Hey, I'll admit that I enjoy a good snarky, pointed or sarcastic comment or joke as much as the next guy. I've been known to make a few myself, from time to time. But even I will take smart humor over "snark."
Unfortunately, there seem to be fewer and fewer people who know the difference.
Arguably, the trend toward snark began with the 1994 Kevin Smith comedy "Clerks" and TV's "The Simpsons," both of which feature satirical elements and lots of pop-culture references.
But subsequent films and television programs have taken that one step further. Film spoofs, such as the "Scary Movie" series, feature jokes that are simply movie, television and musical references without any humorous context.
Or they simply make fun of other shows, in the way "The Family Guy" has attacked its predecessor and fellow Fox animated series "The Simpsons." (Ironically, a "South Park" episode called out "Family Guy" creator Seth MacFarlane for doing that ... although that's another example of the pot calling the kettle black, if you ask me.)
Of course, "Family Guy" is a hit And all of the "Shrek" movies, which have become an increasing mix of flatulence gags and jabs at its Disney competitors, have been huge box-office successes. So what do I know?
After all, the other day a letter to the editor basically called me a Lawrence Welk aficionado an obvious dig at my supposed old-fashioned sensibilities.
Perhaps it's just my age showing.
• RATS! IT'S GOTTA BE PIXAR . The International Animated Film Society has released its nominees for the 35th Annie Awards, which honor the best animated works in film, television, advertising and video game categories.
As expected, Disney-Pixar's comedy hit "Ratatouille" led the pack with 13 nominations, including best animated feature, directing, voice performances and music.
Other films nominated for best animated feature include "Bee Movie," the upcoming "Persepolis," "The Simpsons Movie" and "Surf's Up" (which received 10 nominations).

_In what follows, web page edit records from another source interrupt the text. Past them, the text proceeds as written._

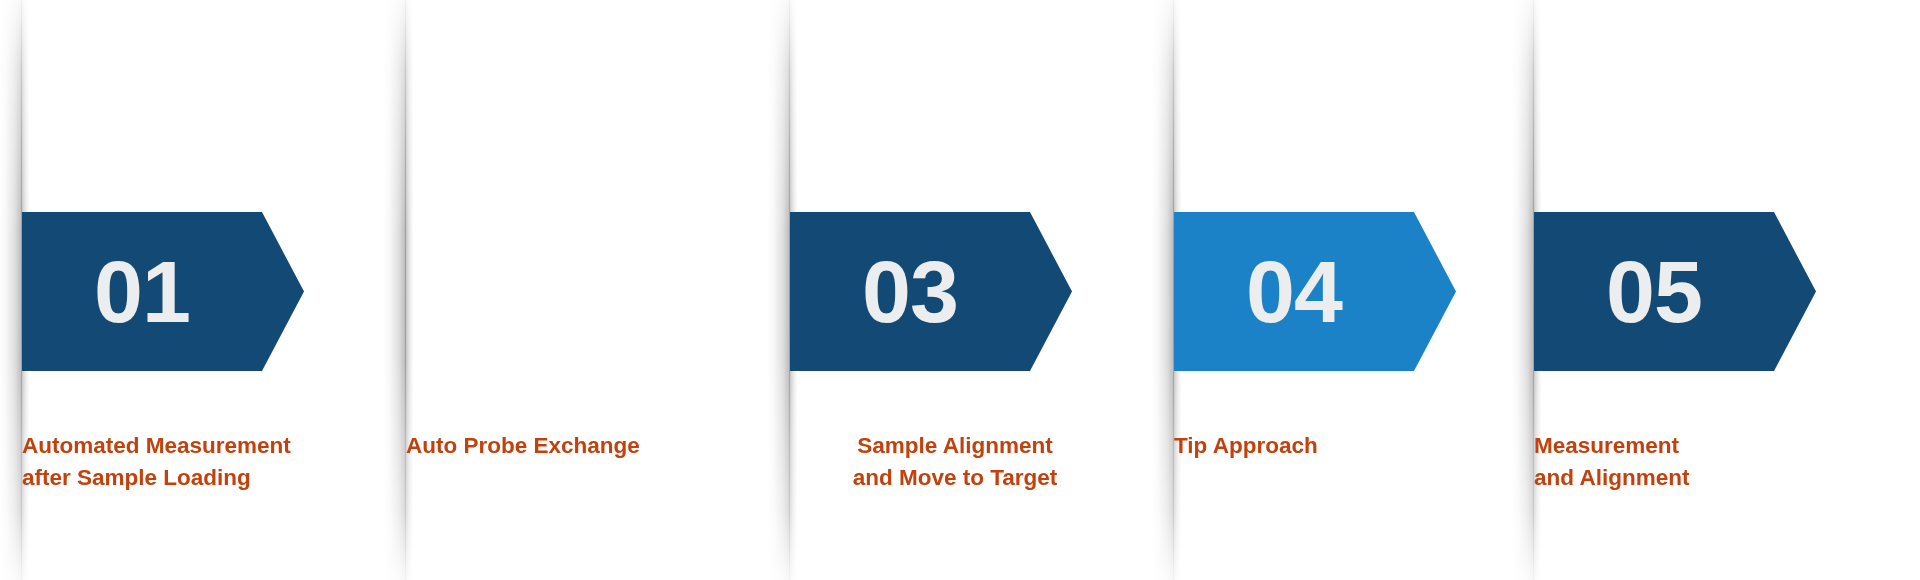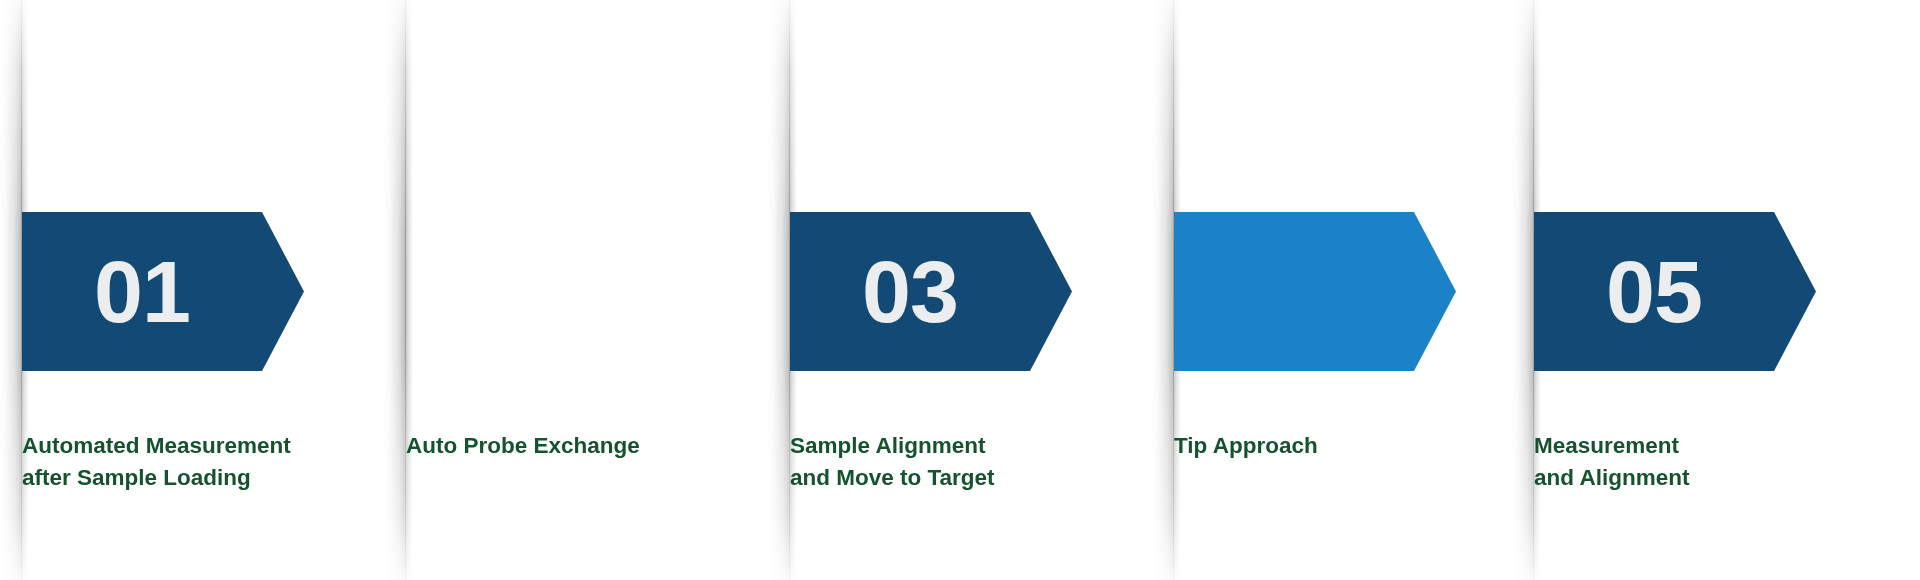--- a/index.html
+++ b/index.html
@@ -117,21 +117,21 @@
 
   
   .step-label {
     position: absolute;
     left: 22px;
     top: 430px;
     width: 330px;
     font-size: 22.5px;
     font-weight: bold;
     line-height: 1.42;
-    color: #14532d;
+    color: #c2410c;
     white-space: pre-line;
   }
 </style>
 </head>
 <body>
 
 <div id="stage">
 
   <div class="card" style="left:0px;">
     <div class="card-shadow">
@@ -153,21 +153,21 @@
   <div class="card" style="left:384px;">
     <div class="card-shadow">
         <div class="band"></div>
       </div>
     <div class="card-fold"></div>
 
 
     <div class="step-label">Auto Probe Exchange</div>
   </div>
 
-  <div class="card" style="left:768px;">
+  <div class="card" style="left:768px;text-align:center;">
     <div class="card-shadow">
         <div class="band"></div>
       </div>
     <div class="card-fold"></div>
 
     <div class="arrow-wrap">
       <svg class="arrow-svg" viewBox="0 0 282 159" preserveAspectRatio="none">
         <polygon points="0,0 240,0 282,79.5 240,159 0,159" fill="#124A75"></polygon>
       </svg>
       <div class="step-number">03</div>
@@ -180,20 +180,21 @@
   <div class="card" style="left:1152px;">
     <div class="card-shadow">
         <div class="band"></div>
       </div>
     <div class="card-fold"></div>
 
     <div class="arrow-wrap">
       <svg class="arrow-svg" viewBox="0 0 282 159" preserveAspectRatio="none">
         <polygon points="0,0 240,0 282,79.5 240,159 0,159" fill="#1B82C8"></polygon>
       </svg>
+      <div class="step-number">04</div>
     </div>
 
     <div class="step-label">Tip Approach</div>
   </div>
 
   <div class="card" style="left:1512px;">
     <div class="card-shadow">
         <div class="band"></div>
       </div>
     <div class="card-fold"></div>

One especially high-profile film that failed to get much love from the Annies was Robert Zemeckis' "Beowulf," which used motion-capture technology, as well as computer-generated imagery that could arguably be called "animation." That film garnered one nomination, for production design.
In the past, the Annies voters thousands of animation-industry insiders have been accused of being "fuddy-duddies" because they often award more traditional forms of animation. But "Ratatouille" was done entirely by computer, as were most of the other nominees.The Annie Awards will be announced Feb. 8 (www.annieawards.org).